Instructions to follow: Using the records below, copy every line that holds the string "minimum".

(Stored data)
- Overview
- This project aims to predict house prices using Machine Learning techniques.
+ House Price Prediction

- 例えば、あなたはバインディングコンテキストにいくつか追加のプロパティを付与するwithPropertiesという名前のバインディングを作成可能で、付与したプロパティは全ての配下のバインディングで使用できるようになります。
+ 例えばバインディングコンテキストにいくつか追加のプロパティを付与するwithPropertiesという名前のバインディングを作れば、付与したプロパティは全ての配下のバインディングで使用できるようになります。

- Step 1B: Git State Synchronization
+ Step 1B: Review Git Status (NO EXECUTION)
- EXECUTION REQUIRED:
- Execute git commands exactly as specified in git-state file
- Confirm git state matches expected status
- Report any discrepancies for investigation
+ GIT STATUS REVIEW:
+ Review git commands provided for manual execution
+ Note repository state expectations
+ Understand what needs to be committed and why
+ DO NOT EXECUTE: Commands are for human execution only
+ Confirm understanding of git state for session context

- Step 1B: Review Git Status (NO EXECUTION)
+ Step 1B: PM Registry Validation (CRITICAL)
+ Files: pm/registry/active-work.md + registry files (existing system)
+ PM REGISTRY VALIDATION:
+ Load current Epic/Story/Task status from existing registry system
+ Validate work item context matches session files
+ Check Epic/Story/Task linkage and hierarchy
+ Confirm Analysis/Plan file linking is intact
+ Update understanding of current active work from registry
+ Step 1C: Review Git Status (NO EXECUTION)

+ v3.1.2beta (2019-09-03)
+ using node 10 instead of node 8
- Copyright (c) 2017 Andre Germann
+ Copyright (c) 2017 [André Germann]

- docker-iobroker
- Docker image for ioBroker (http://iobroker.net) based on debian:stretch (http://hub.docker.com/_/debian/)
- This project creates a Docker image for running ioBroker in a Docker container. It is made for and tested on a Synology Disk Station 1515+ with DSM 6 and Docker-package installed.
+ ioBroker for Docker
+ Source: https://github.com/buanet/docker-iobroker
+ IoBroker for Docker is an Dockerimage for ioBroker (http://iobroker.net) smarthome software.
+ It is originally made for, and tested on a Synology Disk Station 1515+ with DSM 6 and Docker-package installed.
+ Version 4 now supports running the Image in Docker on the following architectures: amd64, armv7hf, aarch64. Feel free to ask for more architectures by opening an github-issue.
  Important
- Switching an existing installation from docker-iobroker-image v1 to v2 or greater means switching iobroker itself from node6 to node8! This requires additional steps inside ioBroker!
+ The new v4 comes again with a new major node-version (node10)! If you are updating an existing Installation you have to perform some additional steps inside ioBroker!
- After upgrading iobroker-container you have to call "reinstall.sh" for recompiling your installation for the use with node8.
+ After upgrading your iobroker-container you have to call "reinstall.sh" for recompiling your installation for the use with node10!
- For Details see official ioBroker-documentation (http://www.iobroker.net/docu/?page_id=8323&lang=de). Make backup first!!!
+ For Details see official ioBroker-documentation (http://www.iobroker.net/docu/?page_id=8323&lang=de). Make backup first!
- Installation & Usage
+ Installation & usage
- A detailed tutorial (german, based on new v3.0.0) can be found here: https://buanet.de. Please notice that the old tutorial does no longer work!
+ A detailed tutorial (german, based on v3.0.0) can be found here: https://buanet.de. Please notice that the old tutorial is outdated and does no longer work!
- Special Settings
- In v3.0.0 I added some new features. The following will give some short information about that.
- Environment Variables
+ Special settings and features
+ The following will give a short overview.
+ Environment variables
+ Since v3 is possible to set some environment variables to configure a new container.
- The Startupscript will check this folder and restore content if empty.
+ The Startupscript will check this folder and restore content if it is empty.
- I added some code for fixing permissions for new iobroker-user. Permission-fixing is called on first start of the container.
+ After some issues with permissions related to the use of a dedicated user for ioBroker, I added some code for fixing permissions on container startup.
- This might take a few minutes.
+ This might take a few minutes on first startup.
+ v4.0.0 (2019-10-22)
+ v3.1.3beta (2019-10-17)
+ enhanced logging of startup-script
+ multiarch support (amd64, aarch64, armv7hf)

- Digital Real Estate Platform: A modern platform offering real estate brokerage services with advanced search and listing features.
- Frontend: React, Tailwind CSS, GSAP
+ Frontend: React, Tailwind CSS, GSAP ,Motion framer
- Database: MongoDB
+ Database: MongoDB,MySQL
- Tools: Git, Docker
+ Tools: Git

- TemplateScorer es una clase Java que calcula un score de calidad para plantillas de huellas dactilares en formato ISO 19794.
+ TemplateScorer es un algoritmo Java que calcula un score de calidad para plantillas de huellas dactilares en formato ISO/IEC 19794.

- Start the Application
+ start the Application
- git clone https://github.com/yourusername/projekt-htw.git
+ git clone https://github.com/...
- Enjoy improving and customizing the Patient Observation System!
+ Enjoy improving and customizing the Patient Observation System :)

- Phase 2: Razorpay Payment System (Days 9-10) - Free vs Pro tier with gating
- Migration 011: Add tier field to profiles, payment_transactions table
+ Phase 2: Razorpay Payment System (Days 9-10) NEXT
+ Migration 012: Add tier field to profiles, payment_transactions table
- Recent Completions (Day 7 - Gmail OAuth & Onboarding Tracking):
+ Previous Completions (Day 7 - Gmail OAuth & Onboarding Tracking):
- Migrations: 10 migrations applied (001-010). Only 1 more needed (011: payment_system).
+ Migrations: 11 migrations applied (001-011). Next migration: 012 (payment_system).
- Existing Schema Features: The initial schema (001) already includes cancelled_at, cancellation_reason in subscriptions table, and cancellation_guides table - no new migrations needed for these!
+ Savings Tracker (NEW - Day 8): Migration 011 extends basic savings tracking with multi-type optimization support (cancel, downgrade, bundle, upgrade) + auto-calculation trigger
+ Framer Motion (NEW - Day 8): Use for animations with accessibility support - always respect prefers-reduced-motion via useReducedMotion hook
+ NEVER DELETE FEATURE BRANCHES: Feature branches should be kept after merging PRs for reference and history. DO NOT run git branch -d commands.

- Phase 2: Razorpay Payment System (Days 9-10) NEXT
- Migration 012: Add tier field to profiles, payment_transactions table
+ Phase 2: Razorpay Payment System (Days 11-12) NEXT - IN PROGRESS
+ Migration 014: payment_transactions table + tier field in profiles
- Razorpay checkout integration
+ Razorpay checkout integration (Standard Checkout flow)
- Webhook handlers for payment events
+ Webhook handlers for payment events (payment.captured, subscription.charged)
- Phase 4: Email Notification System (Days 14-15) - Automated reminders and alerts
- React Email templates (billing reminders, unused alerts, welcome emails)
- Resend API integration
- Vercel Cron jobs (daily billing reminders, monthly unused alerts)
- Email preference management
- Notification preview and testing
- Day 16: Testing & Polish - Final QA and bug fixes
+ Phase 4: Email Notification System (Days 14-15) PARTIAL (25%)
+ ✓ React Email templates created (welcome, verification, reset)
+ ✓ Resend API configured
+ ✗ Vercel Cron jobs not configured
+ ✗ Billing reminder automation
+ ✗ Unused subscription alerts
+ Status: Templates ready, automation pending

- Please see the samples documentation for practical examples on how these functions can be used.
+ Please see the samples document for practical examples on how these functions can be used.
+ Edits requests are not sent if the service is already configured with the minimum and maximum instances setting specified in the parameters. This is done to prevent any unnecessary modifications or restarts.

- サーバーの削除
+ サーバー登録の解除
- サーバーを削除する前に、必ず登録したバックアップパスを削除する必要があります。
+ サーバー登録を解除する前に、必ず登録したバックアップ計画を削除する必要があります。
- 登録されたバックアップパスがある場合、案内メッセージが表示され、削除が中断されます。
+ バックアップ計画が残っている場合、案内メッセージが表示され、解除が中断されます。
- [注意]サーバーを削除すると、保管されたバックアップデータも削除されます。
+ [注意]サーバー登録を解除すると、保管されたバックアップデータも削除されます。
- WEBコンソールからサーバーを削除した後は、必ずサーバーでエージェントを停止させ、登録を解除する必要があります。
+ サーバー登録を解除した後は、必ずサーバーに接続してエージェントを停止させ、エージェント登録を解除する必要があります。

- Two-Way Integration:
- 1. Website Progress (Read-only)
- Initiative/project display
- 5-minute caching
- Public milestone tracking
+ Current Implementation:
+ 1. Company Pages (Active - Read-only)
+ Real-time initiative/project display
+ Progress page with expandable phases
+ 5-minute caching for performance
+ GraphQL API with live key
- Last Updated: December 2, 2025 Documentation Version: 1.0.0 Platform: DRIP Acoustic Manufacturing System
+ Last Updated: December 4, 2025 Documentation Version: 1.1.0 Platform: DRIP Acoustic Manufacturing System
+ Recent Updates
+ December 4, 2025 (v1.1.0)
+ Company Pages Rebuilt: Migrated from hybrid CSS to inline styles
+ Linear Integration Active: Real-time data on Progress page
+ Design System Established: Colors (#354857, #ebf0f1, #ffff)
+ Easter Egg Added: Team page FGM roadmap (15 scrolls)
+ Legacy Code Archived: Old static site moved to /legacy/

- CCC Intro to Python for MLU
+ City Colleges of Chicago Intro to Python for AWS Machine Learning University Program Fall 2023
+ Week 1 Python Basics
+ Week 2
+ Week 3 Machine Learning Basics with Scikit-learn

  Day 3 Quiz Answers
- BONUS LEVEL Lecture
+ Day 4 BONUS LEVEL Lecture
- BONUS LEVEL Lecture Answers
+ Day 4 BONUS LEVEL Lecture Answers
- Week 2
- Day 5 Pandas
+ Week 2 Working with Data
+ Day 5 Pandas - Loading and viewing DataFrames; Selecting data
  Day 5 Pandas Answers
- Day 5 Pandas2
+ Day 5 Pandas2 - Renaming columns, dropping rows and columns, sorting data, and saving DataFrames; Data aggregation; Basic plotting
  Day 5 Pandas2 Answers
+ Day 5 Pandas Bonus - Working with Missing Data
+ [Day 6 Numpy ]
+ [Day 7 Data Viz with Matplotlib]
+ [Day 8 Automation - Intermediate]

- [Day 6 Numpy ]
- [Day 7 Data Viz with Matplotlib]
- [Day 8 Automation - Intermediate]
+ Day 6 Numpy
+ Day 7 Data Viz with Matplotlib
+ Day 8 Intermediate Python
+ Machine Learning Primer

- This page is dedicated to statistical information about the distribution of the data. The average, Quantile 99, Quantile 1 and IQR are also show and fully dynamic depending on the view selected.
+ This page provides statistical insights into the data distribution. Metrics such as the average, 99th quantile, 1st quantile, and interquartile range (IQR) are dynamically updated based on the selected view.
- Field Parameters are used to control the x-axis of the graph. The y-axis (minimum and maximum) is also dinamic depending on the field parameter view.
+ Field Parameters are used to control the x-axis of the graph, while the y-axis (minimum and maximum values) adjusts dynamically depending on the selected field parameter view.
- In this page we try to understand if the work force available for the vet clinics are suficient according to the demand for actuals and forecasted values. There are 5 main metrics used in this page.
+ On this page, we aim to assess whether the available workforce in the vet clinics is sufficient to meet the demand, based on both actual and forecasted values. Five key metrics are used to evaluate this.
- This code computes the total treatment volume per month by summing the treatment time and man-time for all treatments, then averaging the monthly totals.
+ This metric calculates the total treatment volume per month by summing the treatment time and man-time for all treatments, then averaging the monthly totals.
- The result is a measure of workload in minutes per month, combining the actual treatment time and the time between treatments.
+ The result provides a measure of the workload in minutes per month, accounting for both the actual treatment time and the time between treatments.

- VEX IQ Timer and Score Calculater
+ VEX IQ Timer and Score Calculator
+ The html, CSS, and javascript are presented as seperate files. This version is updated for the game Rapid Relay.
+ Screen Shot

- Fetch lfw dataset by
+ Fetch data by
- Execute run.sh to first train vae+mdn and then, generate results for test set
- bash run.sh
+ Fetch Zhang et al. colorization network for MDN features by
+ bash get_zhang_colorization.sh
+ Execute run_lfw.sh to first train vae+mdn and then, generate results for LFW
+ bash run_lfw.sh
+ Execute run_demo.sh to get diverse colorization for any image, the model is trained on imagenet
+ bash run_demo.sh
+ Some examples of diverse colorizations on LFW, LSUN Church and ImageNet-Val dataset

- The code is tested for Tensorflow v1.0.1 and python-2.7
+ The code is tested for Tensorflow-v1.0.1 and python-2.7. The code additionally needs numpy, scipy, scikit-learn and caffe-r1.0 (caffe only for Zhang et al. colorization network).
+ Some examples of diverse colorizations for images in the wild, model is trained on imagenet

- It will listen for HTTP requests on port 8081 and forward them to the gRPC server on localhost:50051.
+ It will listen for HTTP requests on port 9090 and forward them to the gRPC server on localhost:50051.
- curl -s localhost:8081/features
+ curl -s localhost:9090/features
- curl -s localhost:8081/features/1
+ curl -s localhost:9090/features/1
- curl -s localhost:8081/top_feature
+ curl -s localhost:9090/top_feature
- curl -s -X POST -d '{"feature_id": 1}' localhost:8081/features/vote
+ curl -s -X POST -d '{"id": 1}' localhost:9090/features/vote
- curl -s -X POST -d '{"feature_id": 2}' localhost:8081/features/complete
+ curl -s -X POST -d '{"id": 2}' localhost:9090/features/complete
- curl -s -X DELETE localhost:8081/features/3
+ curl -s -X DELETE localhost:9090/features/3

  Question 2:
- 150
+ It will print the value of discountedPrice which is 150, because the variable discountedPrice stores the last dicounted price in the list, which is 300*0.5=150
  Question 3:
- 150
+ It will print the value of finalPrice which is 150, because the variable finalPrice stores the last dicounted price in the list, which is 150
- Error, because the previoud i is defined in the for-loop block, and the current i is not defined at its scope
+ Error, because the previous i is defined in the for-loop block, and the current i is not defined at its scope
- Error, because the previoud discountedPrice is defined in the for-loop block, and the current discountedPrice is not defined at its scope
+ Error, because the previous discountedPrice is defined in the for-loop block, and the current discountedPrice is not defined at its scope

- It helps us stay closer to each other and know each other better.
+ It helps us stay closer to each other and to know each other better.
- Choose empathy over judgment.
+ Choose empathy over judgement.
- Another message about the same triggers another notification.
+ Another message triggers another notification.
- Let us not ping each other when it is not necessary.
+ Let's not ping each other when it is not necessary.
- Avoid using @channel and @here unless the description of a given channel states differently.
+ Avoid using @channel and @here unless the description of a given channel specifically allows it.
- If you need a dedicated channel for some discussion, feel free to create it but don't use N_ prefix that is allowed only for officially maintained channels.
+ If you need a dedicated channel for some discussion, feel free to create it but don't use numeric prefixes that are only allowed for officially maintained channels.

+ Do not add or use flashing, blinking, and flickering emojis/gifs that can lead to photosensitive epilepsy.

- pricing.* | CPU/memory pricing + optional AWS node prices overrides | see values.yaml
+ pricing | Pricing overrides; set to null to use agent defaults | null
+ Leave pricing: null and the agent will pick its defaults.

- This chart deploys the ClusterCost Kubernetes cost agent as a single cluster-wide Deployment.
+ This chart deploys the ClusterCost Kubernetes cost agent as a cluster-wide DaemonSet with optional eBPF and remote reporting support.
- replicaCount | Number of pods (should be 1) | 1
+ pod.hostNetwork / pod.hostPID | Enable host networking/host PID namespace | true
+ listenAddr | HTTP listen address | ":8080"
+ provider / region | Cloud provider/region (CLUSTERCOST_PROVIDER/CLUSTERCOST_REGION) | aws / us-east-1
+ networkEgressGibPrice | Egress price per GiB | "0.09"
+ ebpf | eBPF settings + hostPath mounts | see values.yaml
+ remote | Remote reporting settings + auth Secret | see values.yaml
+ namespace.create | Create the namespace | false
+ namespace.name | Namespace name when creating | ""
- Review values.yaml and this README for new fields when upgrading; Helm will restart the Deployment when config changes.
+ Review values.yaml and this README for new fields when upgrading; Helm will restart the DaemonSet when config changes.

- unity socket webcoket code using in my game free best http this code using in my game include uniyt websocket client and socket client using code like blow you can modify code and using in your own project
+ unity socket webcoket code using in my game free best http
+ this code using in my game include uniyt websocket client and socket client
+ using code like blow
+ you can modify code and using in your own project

Result for this exercise:
+ Edits requests are not sent if the service is already configured with the minimum and maximum instances setting specified in the parameters. This is done to prevent any unnecessary modifications or restarts.
- Field Parameters are used to control the x-axis of the graph. The y-axis (minimum and maximum) is also dinamic depending on the field parameter view.
+ Field Parameters are used to control the x-axis of the graph, while the y-axis (minimum and maximum values) adjusts dynamically depending on the selected field parameter view.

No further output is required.